Northern News Services
Published Wednesday, October 24, 2007
YELLOWKNIFE - A man who stole over $50,000 from the Community Television Society while acting as its treasurer was sentenced Tuesday to 12 months house arrest.
Roy Desjarlais had pleaded guilty to charges of theft over $5,000 and of knowingly using forged documents.
Desjarlais, a former Yk1 school trustee, treasurer of the Canadian Mental Health Association, and vice chair of the Tree of Peace Friendship Centre, stole the money by forging the second signature required on 24 cheques between January 2005 and October 2006.
"This does not reflect a short-term lapse in judgement," said Justice Virginia Schuler during the sentencing. "This is a breach of trust situation.

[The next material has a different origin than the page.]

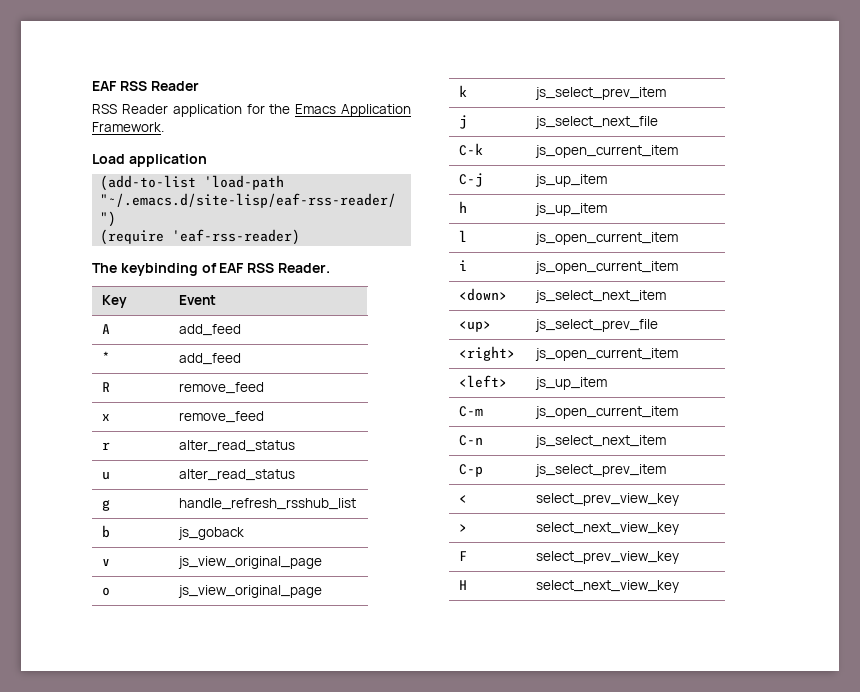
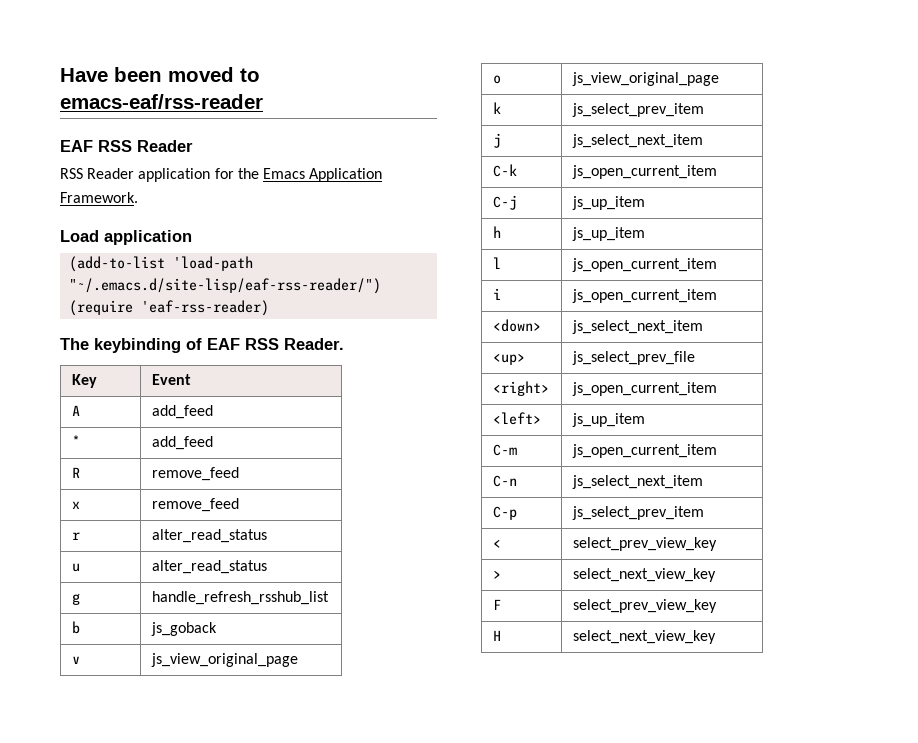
(92, 86) none -> [60,67,260,82] [60,94,263,109] Have been moved to emacs-eaf/rss-reader //
[535,116,659,129] js_select_next_file -> [571,134,703,148] js_select_next_item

Mr. Desjarlais was in a position to use the money for the society's benefit and goals. He did not do that."
The Community Television Society broadcasted weekly TV bingos, raising money for local production grants and giving scholarships to high school students interested in broadcasting.
According to the agreed statement of facts, as treasurer since the early 1990s, Desjarlais was responsible for paying expenses and banking. Desjarlais shared signing authority with three other people and cheques drawn on the society's account required two signatures.
In April 2005, the society became inactive as it aired its last weekly bingo, although they maintained their status as a non-profit group.
Although the remaining board members resigned, they retained their signing authority.
With the society inactive, in the summer of 2006 Desjarlais cancelled its lease and moved the bingo machine, audio visual equipment, and blank cheques to his home.
He later donated the audio visual equipment to a high school, and donated the bingo equipment to a group in Behchoko.
In October 2006, one of the previous board members heard about the cancellation of the lease and that Desjarlais had moved the equipment to his residence.
Wondering how Desjarlais had paid the moving expenses without board members' authorization, they looked into the society's bank accounts and realized that Desjarlais had been forging the second signature required on cheques.
They discovered that between September 2005 and May 2006, Desjarlais had taken $56,914.89 of the society's funds, without the approval of any board member, by forging signatures.
In October 2006, one of the board members reported the theft to the RCMP.
Defence lawyer Kelly Payne told the court Desjarlais had already paid back $53,593.29 of the funds stolen, leaving $3,321 still owing.
Payne said the fact her client pleaded guilty and paid back 97 percent of the money is evidence of his remorse.
"This matter has caused him a great deal of embarrassment," said Payne in court. "He feels ashamed and wants to withdraw from the community."
Desjarlais read out an apology to his family and the community at large.
"I was trying to do the best I could, but I did it in the wrong way," said Desjarlais.
Last spring, the Community Television Society held an annual general meeting, electing Bob Ellison as president. Ellison said that with a significant amount of money still in the society's account, they are looking into setting up a scholarship as they had before.
"It's a mess, but we want to get going again," said Ellison.